Records to process:
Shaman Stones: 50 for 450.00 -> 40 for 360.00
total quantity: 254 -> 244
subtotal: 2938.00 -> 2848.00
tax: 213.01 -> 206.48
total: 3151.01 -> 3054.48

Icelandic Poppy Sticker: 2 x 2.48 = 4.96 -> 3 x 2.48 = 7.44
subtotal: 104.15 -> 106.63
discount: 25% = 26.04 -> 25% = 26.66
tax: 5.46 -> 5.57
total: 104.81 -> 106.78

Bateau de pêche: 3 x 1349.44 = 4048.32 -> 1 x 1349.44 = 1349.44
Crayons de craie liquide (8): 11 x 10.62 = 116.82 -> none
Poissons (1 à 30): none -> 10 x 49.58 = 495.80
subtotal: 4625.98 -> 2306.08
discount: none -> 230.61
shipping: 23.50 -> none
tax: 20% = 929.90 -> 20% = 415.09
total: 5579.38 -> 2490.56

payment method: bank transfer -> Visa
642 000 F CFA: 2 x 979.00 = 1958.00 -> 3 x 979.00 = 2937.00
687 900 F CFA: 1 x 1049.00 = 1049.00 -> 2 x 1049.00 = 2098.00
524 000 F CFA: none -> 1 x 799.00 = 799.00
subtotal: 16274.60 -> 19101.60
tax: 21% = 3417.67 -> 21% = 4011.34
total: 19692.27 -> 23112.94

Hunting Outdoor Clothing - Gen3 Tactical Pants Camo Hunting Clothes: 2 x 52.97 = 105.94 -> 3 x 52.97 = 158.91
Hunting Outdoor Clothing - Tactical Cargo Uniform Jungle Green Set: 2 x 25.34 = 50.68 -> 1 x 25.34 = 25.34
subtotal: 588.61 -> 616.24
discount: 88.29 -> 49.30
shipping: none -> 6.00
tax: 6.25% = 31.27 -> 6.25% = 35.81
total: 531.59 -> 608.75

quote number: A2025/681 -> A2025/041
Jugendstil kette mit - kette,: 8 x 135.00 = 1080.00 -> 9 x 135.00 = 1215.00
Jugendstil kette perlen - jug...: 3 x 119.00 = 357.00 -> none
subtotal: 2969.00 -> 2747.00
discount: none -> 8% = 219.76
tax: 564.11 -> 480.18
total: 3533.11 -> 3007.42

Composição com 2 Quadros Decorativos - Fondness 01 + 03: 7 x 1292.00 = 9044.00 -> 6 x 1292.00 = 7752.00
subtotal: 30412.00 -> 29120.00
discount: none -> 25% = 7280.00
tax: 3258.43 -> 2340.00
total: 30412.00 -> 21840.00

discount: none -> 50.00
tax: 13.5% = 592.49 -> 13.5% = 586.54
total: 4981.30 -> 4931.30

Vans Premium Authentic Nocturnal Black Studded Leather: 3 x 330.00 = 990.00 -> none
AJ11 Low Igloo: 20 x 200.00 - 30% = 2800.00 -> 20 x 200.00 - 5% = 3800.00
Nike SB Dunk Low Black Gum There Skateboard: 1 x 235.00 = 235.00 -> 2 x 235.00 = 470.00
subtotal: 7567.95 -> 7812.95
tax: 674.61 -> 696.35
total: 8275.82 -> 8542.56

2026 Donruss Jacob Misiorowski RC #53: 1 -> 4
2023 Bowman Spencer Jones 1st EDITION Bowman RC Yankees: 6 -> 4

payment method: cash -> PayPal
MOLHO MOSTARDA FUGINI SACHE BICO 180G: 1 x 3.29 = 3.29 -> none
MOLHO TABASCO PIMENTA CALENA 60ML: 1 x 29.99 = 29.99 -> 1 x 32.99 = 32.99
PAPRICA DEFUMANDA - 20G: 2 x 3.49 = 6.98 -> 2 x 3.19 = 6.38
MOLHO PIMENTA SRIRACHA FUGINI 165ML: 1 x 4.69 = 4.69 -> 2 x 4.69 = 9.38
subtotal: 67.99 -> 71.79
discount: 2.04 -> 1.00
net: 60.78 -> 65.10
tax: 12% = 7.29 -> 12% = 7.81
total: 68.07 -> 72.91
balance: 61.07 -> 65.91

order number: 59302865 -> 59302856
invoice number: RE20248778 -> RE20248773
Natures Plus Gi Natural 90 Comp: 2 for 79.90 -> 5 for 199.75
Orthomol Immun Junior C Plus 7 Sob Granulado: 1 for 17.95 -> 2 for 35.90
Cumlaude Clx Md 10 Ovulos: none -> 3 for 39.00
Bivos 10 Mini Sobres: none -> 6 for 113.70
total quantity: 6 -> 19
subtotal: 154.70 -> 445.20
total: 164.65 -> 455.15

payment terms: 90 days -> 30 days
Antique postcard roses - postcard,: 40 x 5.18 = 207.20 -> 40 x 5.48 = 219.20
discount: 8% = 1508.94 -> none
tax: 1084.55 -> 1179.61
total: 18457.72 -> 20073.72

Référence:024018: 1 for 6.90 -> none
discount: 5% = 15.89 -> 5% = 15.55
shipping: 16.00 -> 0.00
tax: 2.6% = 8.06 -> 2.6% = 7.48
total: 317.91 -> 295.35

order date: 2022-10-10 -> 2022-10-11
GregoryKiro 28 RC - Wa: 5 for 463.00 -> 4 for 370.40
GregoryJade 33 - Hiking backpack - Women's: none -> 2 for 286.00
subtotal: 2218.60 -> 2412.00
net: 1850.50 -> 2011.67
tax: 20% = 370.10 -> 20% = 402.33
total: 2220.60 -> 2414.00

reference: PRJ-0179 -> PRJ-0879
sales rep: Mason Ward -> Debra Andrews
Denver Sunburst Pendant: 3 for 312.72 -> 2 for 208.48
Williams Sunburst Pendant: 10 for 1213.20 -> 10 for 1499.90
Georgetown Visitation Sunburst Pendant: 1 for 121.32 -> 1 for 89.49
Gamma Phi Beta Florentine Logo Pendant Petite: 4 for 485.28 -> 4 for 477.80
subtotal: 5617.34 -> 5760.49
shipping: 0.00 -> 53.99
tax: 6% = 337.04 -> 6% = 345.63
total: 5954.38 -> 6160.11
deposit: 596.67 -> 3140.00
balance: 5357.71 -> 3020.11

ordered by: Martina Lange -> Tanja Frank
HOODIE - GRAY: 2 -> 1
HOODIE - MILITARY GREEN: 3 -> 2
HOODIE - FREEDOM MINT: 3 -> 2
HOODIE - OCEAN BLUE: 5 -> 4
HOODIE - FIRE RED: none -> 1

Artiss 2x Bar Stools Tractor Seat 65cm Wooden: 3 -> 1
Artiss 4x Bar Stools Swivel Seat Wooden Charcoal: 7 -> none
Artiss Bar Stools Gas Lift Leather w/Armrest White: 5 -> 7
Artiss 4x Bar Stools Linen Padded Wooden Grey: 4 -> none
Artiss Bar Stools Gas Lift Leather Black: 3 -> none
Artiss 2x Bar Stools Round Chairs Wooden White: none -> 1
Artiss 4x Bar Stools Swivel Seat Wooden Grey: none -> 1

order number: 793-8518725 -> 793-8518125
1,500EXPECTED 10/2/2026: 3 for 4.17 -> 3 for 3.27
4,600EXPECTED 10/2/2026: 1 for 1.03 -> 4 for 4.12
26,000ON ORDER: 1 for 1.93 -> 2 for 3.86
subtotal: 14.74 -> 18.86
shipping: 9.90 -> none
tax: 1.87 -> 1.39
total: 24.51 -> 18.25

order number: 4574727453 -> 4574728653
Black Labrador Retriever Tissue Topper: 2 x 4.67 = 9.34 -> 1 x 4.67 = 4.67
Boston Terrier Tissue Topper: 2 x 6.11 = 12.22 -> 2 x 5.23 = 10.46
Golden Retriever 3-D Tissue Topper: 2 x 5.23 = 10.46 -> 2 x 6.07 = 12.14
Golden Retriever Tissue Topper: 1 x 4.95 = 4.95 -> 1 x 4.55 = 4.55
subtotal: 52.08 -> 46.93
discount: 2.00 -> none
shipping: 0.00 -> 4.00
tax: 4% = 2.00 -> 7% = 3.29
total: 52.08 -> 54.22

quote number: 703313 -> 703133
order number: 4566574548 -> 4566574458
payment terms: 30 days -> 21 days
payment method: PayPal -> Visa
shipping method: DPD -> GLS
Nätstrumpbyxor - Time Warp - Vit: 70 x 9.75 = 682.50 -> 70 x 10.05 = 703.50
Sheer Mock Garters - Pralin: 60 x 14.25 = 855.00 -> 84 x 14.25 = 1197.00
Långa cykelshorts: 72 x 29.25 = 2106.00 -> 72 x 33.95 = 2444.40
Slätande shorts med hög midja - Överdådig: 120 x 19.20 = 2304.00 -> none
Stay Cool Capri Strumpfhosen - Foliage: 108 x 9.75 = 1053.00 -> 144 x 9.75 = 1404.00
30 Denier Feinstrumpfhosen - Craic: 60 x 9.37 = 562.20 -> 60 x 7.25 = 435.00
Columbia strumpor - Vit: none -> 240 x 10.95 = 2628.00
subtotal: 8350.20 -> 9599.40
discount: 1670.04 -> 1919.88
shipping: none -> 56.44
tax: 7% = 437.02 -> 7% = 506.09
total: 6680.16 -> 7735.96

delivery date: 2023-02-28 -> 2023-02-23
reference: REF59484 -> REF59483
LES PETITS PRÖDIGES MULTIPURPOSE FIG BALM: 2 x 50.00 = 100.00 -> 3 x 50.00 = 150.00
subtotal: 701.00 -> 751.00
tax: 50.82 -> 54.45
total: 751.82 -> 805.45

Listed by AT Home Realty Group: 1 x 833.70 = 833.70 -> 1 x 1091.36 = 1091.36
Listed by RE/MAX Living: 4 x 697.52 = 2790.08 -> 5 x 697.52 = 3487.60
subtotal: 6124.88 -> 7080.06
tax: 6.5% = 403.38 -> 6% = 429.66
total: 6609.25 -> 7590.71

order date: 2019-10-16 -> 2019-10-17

Exercise objective: Only lines with the word "White" are wanted; pull each of them from the records.

Problem solution:
Artiss Bar Stools Gas Lift Leather w/Armrest White: 5 -> 7
Artiss 2x Bar Stools Round Chairs Wooden White: none -> 1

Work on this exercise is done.